— EXERCISE PROMPT —
What lines in the data below mention the string "négyzetméter"? Copy them out.

— DATA SHOWN —
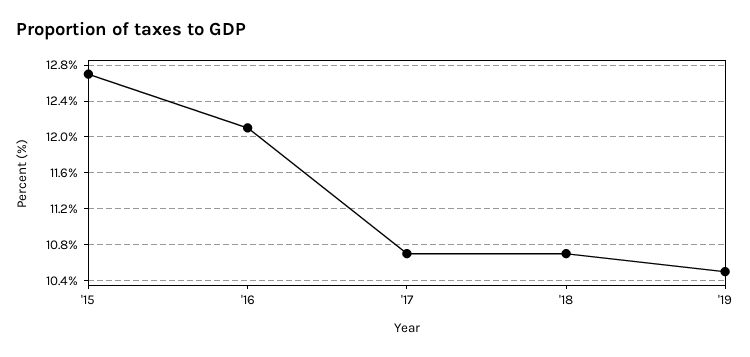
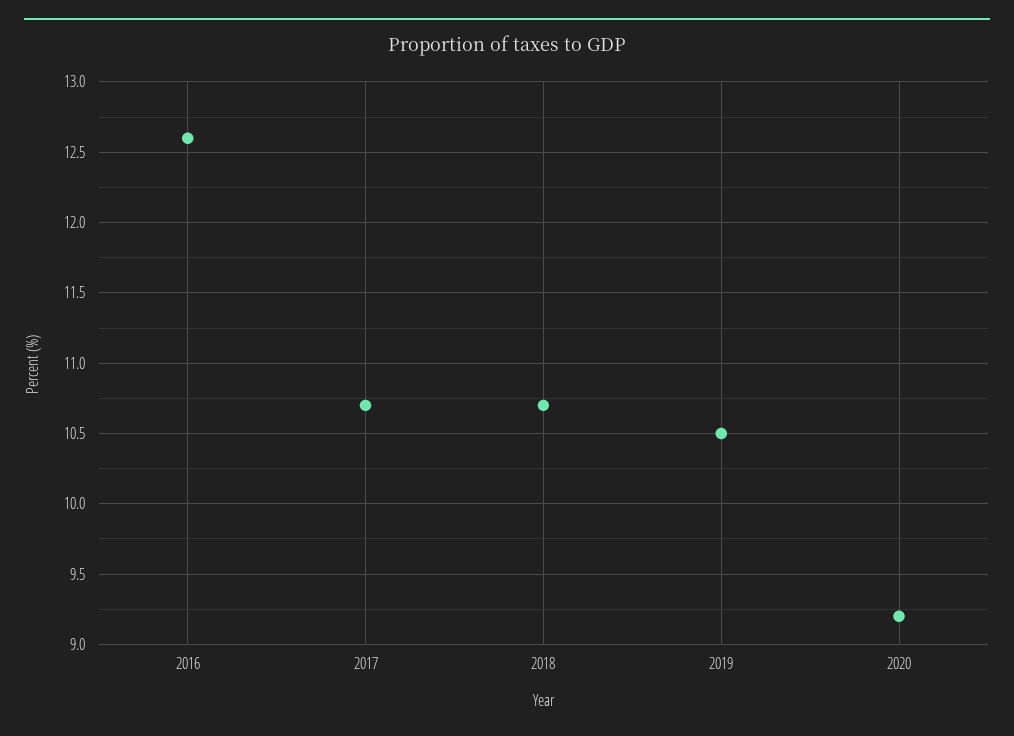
'15: 12.7 -> none
'16: 12.1 -> 12.6
2020: none -> 9.2

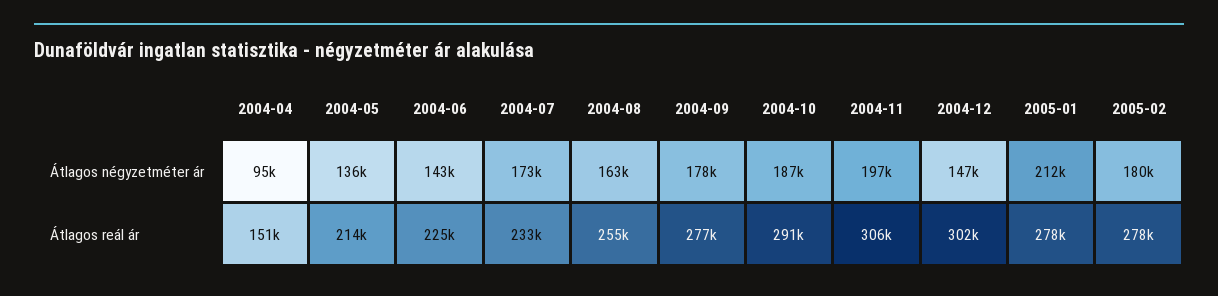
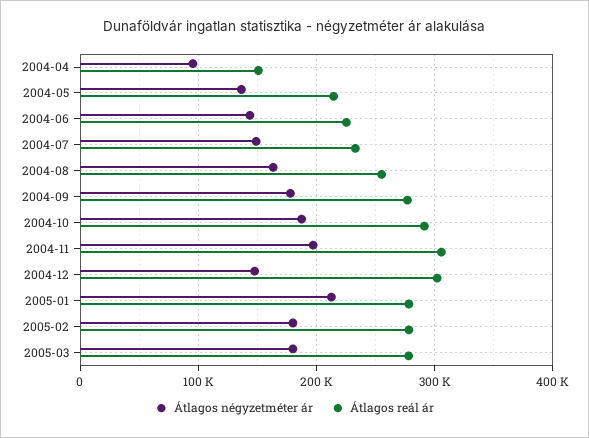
Átlagos négyzetméter ár, 2004-07: 173000 -> 150000
Átlagos négyzetméter ár, 2005-03: none -> 180000
Átlagos reál ár, 2005-03: none -> 280000

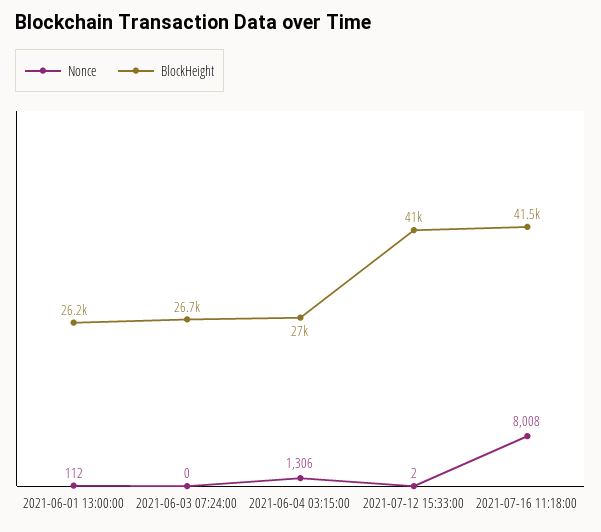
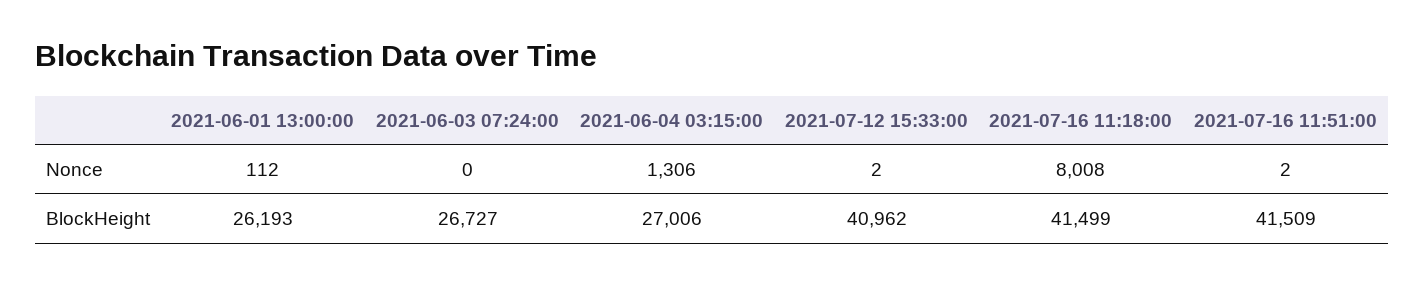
Nonce, 2021-07-16 11:51:00: none -> 2
BlockHeight, 2021-07-16 11:51:00: none -> 41509

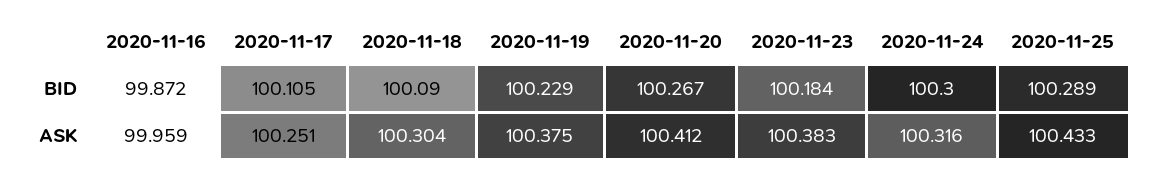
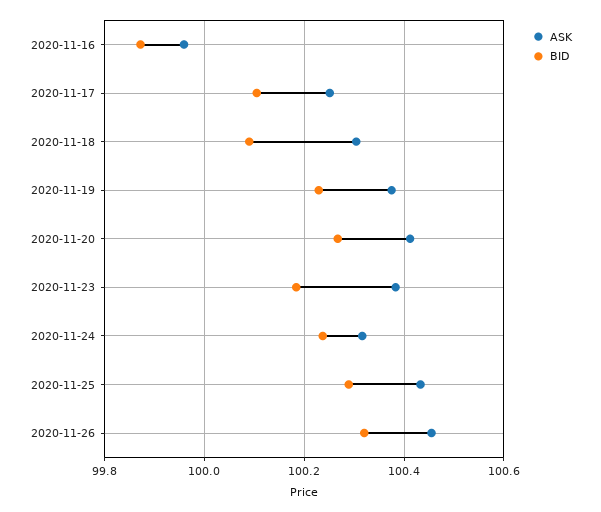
BID, 2020-11-24: 100.3 -> 100.24
ASK, 2020-11-26: none -> 100.46
BID, 2020-11-26: none -> 100.32

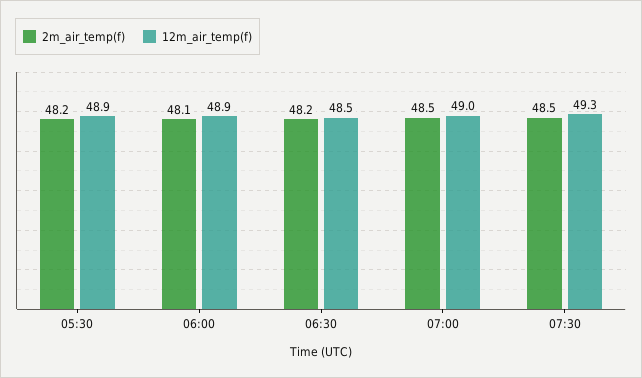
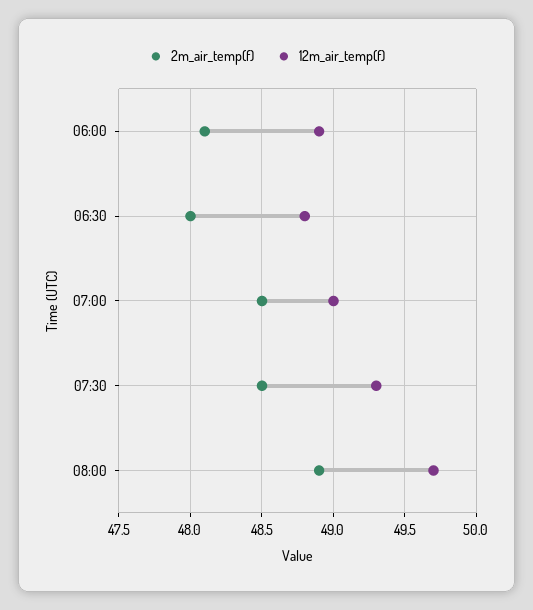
2m_air_temp(f), 05:30: 48.2 -> none
12m_air_temp(f), 05:30: 48.9 -> none
2m_air_temp(f), 06:30: 48.2 -> 48
12m_air_temp(f), 06:30: 48.5 -> 48.8
2m_air_temp(f), 08:00: none -> 48.9
12m_air_temp(f), 08:00: none -> 49.7

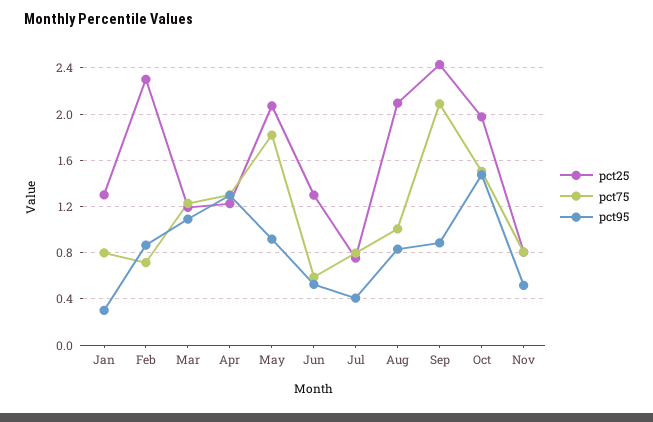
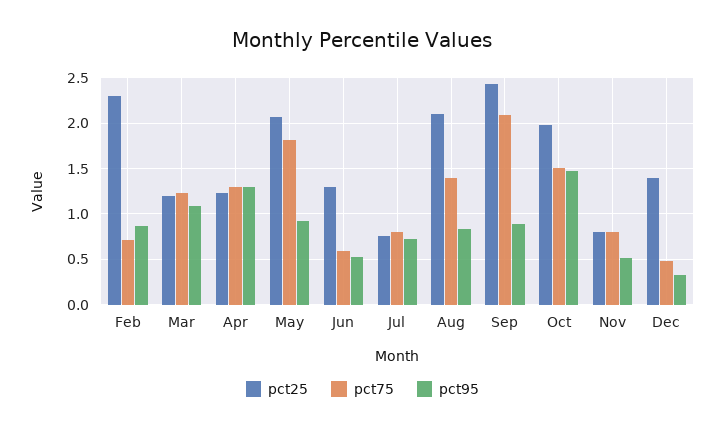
pct25, Jan: 1.3 -> none
pct75, Jan: 0.8 -> none
pct95, Jan: 0.3 -> none
pct95, Jul: 0.4 -> 0.7
pct75, Aug: 1 -> 1.4
pct25, Dec: none -> 1.4
pct75, Dec: none -> 0.5
pct95, Dec: none -> 0.3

— ANSWER TO THIS EXERCISE —
Átlagos négyzetméter ár, 2004-07: 173000 -> 150000
Átlagos négyzetméter ár, 2005-03: none -> 180000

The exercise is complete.